Sometimes comparing works by different artists is helpful, not at all to decide which
I the better one, but simply to clarify existing characteristics by seeing additional
alternatives. This person did that and another person did something else. In this
regard my mind turned to Arthur Rackham , an English illustrator of children’s
books who delicacy and sophistication in draughtsmanship reminded me somewhat
of Hefferman. While I have some questions about the appropriateness of some of
Rackham’s subject matter in terms of their employment as illustrations in children’s
book, yet I must remind myself that both he and the books he illustrated came out
of the Victorian era and they, without doubt, had some rather odd ideas about what
might be appropriate for children.

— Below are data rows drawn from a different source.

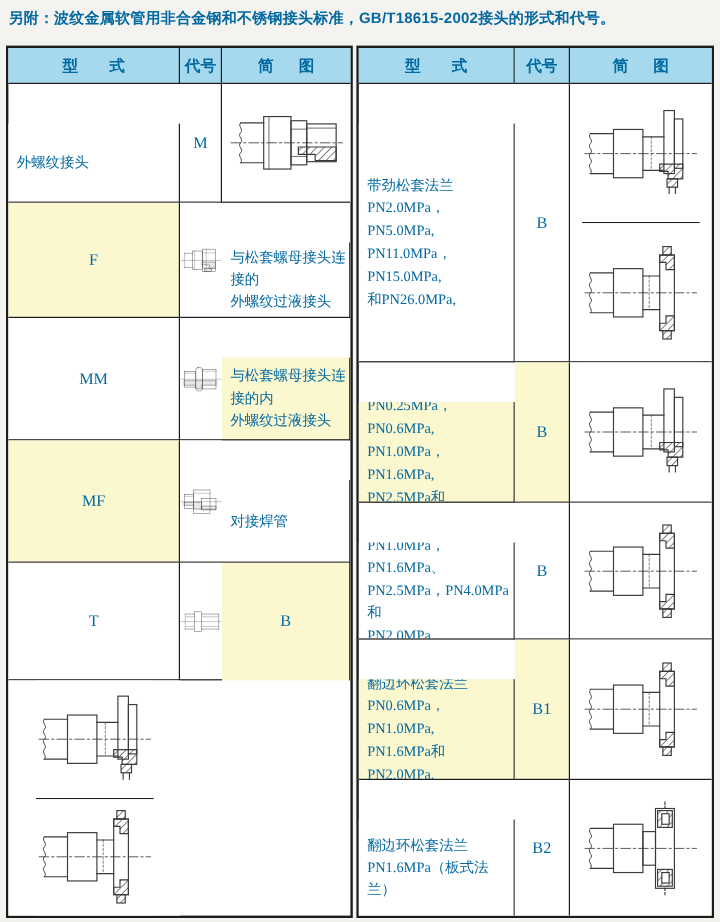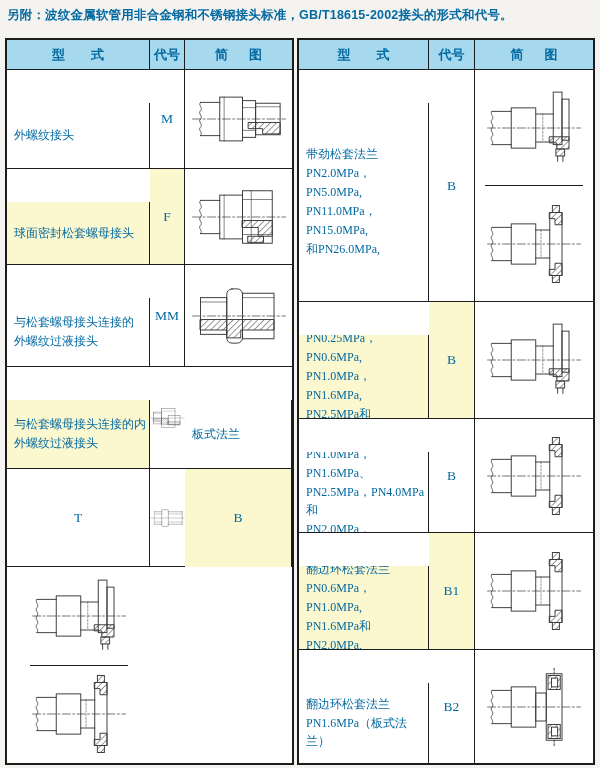--- a/index.html
+++ b/index.html
@@ -99,7 +99,6 @@
         </svg>
       </div>
 
-    <div class="cell type hl">球面密封松套螺母接头</div>
     <div class="cell code hl">F</div>
     <div class="cell diag noR">
         <svg viewBox="0 0 112 92" preserveAspectRatio="xMidYMid meet">

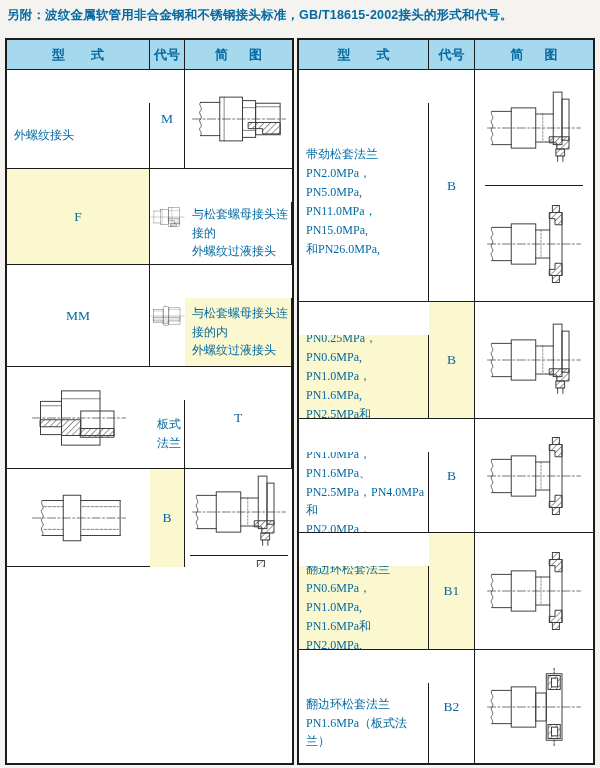--- a/index.html
+++ b/index.html
@@ -138,6 +138,7 @@
 
     <div class="cell type hl">与松套螺母接头连接的内
 外螺纹过液接头</div>
+    <div class="cell code hl">MF</div>
     <div class="cell diag noR">
         <svg viewBox="0 0 112 92" preserveAspectRatio="xMidYMid meet">
           <g fill="none" stroke="#3a3a3a" stroke-width="1.1" stroke-linecap="square">

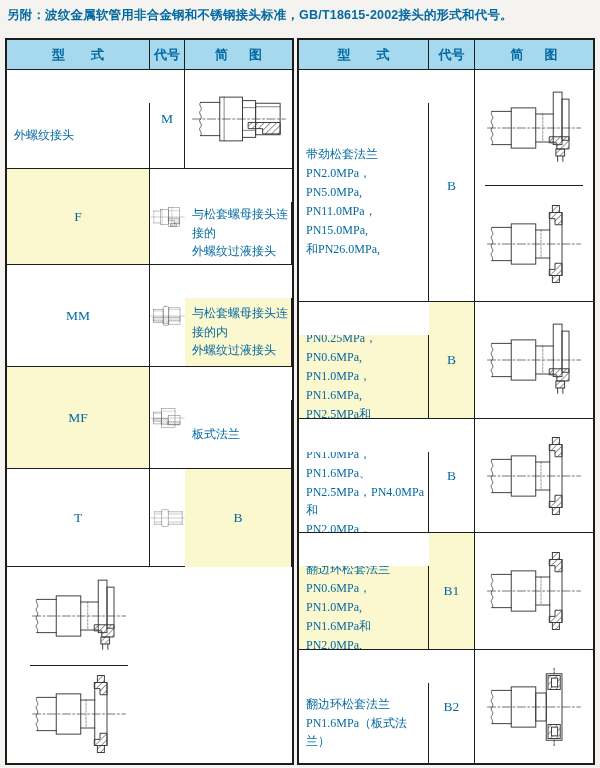--- a/index.html
+++ b/index.html
@@ -154,7 +154,7 @@
         </svg>
       </div>
 
-    <div class="cell type">板式法兰</div>
+    <div class="cell type">对接焊管</div>
     <div class="cell code">T</div>
     <div class="cell diag noR">
         <svg viewBox="0 0 112 92" preserveAspectRatio="xMidYMid meet">

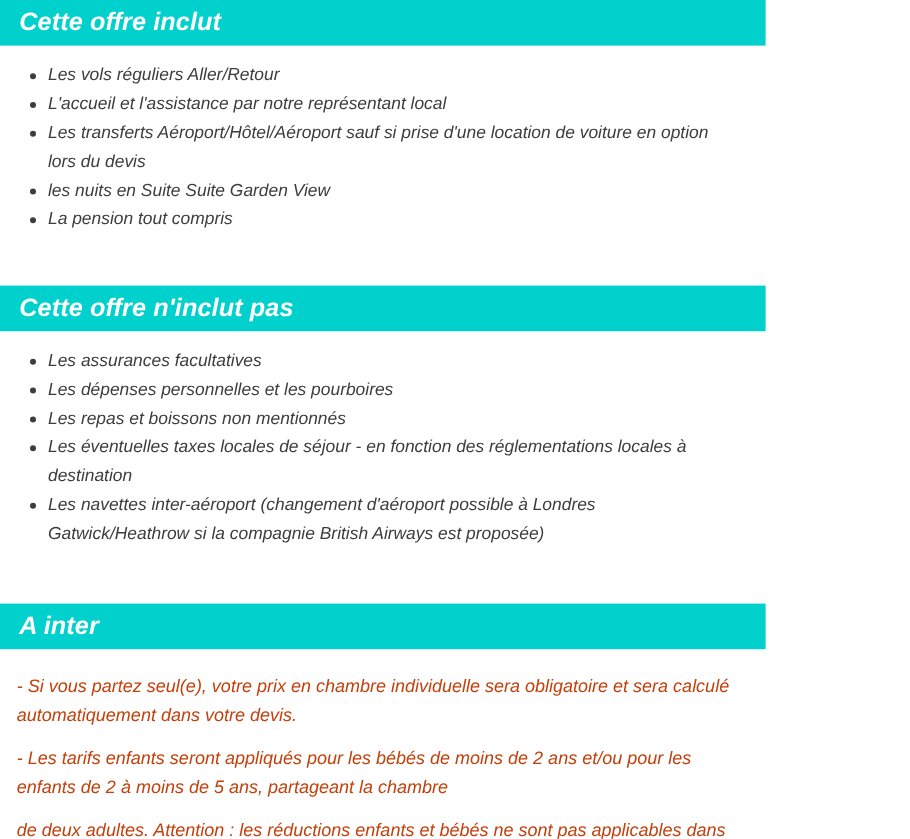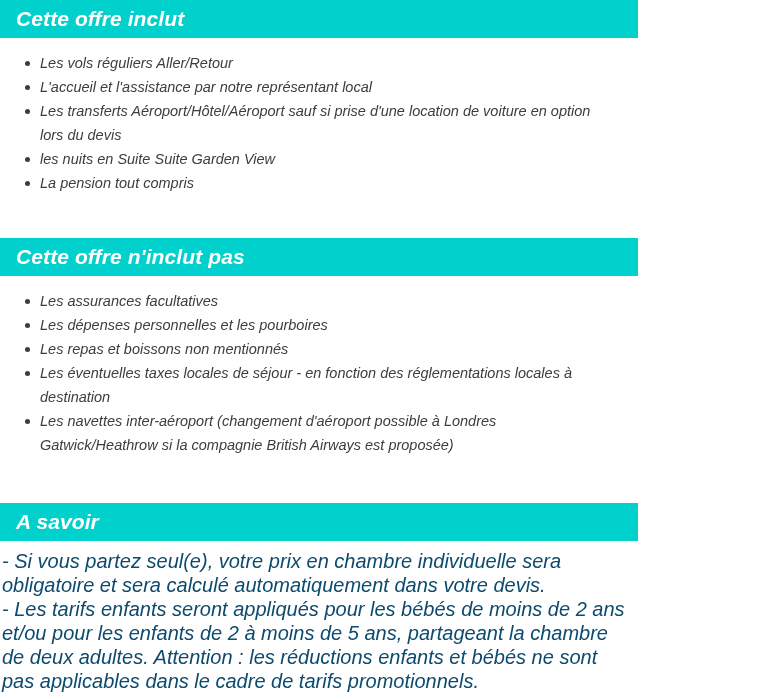--- a/index.html
+++ b/index.html
@@ -155,7 +155,7 @@
   </div>
 
   <div class="section-bar" style="background: rgb(0, 209, 205);">
-    <span class="section-bar-title">A savoir</span>
+    <span class="section-bar-title">A inter</span>
   </div>
   <div class="section-body notes-block">
     <p class="note-para">- Si vous partez seul(e), votre prix en chambre individuelle sera obligatoire et sera calculé automatiquement dans votre devis.</p>

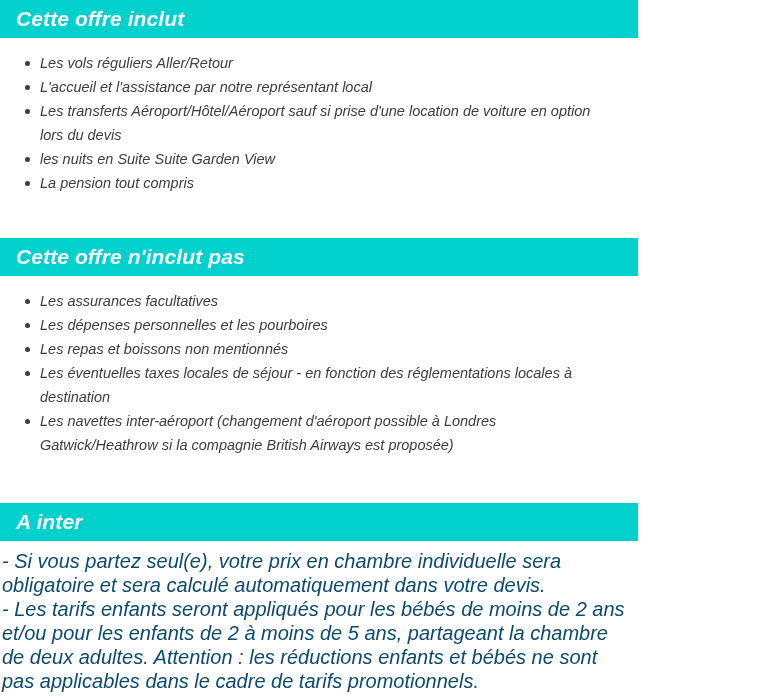--- a/index.html
+++ b/index.html
@@ -83,10 +83,10 @@
   }
   .note-para {
     font-style: italic;
-    font-size: 20px;
+    font-size: 15px;
     line-height: 24px;
-    color: #0c4a6e;
-    margin: 0;
+    color: #c2410c;
+    margin: 12px;
   }
 </style>
 </head>

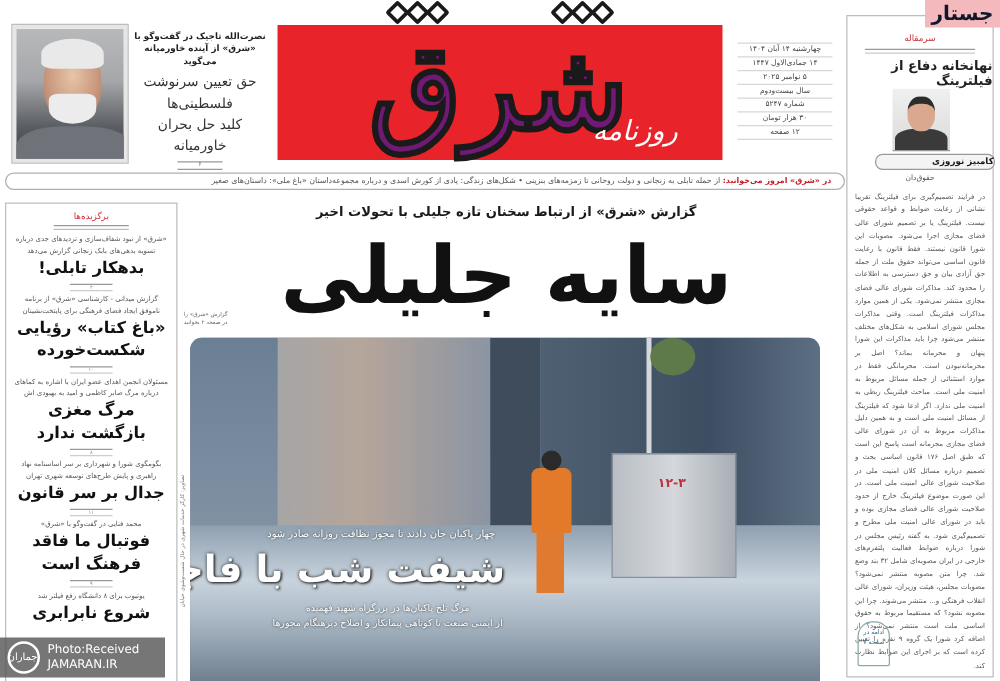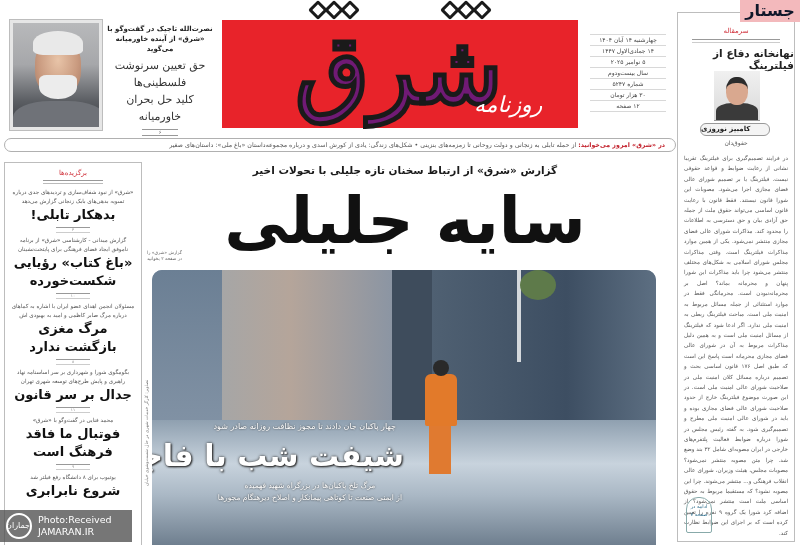--- a/index.html
+++ b/index.html
@@ -43,7 +43,7 @@
   .ed-photo { position: absolute; top: 58px; left: 36px; width: 46px; height: 50px; background: linear-gradient(180deg, #f0f0f0 0%, #dadada 100%); overflow: hidden; border-bottom: 1px solid #999; }
   .ed-photo .h { position: absolute; left: 12px; top: 6px; width: 22px; height: 28px; border-radius: 45%; background: #d9a88f; border-top: 6px solid #2c2c2c; }
   .ed-photo .b { position: absolute; left: 2px; top: 32px; width: 42px; height: 20px; background: #3a3a3a; border-radius: 40% 40% 0 0; }
-  .ed-author { position: absolute; top: 110px; left: 22px; width: 70px; height: 13px; border: 1px solid #999; border-radius: 6px; background: #f4f4f4; text-align: left; font-size: 7px; line-height: 11px; font-weight: bold; }
+  .ed-author { position: absolute; top: 110px; left: 22px; width: 96px; height: 13px; border: 1px solid #999; border-radius: 6px; background: #f4f4f4; text-align: right; font-size: 7px; line-height: 11px; font-weight: bold; }
   .ed-role { position: absolute; top: 126px; left: 0; width: 100%; text-align: center; font-size: 6px; color: #555; }
   .ed-body { position: absolute; top: 140px; left: 6px; width: 104px; font-size: 5.6px; line-height: 10.4px; color: #555; text-align: justify; }
   .ed-cont { position: absolute; left: 8px; top: 484px; width: 26px; height: 36px; border: 1px solid #8aa; border-radius: 12px 12px 2px 2px; text-align: center; font-size: 5px; line-height: 8px; color: #2a6a8a; padding-top: 4px; }

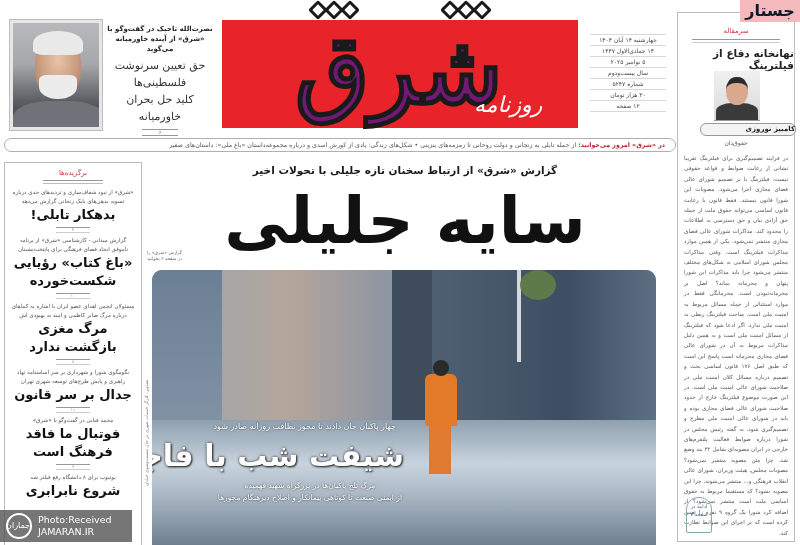--- a/index.html
+++ b/index.html
@@ -195,6 +195,9 @@
   <div class="ph-pole"></div>
   <div class="ph-tree"></div>
   <div class="ph-ground"></div>
+  <div class="ph-bin">
+    <div class="ph-bin-num">۱۲-۳</div>
+  </div>
   <div class="ph-worker">
     <div class="lg"></div>
       <div class="bd"></div>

But there seemed to be something more that
Rackham and Hefferman had in common and I think it may be that little
something that appears to be just somewhat off color which turns innocence into the
scalpel of seduction.

Arthur Rackham illustrations for children’s books

And, as a matter of fact, just a little step more, or maybe just a slip in one direction
or another and we find ourselves in the neighborhood of Odilon Redon.
Odilon Redon

The committed realist will observe that there is little reality in a weeping, ten-legged
spider.

It would seem after all if the above us that the only conclusion one can legitimately
arrive at is that reality is a matter of a personal point of view. How trite this
conclusion is! It seems to have no more significant a value than its constant
repetition by a busy and partially aware housewife attending a PTA meeting forcing
herself to be polite while listening to the half truths of not fully formed professional
teachers when she knows her children much better than anyone else having carried
and nursed them for one intensive year , or more. What academic degree can take
the place of that?

Yet, the illusion that there is an identifiable reality persists and decade after decade
art critics and historians persist and arrogantly insisting that they know what they
are talking about. Well, in that limited definition of reality of course they are right,
as right as some horse wearing blinders is correct in believing that if walks only in
the direction in which can clearly see he will be safe. I do not know, or course,
whether the horse has any “belief” in this regard or not/ The blinders were out there
by the man so that should any sideways sudden activity occur the horse would not
bolt. My, how conventional…a convention imposed upon the horse by humans, and
how un horse-like! They, generally, without blinders are looking every which way.
Now the question remains what would our reality be like if, in our academic single
file progress, we took the blinders off?

Is it sufficient for us to realize that reality can exist only when there is change, that
is, development, and that when that ceases, there is no more reality? In other words,
perhaps, we do not recognize a reality until we have left it?

As for the creativity of Hefferman and Nerdrum. It obviously doesn’t exist in their
technical abilities, impressive as those are, for there are thousands of other artists
who have perfected techniques. Is it possible that their creativeness resides only in
their effort to restructure who they are, to find the kernels of their beings
somewhere in the middle or a corner of all the dross that masses itself about them.
What they both seem to have in common in addition to their technical abilities is an
egocentricity that seems to deter the growth they seek. He who would save his life
shall lose it. Change seems to be a requirement for life. The rather self-conscious
gothic-tale like presence of Hefferman gets a little worn after awhile and Nerdrum
egocentric erotic self-pride is certainly an aesthetic bore. The fascination that may
exist in an erect penis is limited, I think, to the one with it and to the second person,
if there is one, who may be the stimulus for it. In terms of the formal qualities that
go into the production of a work of art I think both these characteristics,
outstanding as they are ( pun intended) can not play a significant role in aesthetic
considerations. They are beside the point.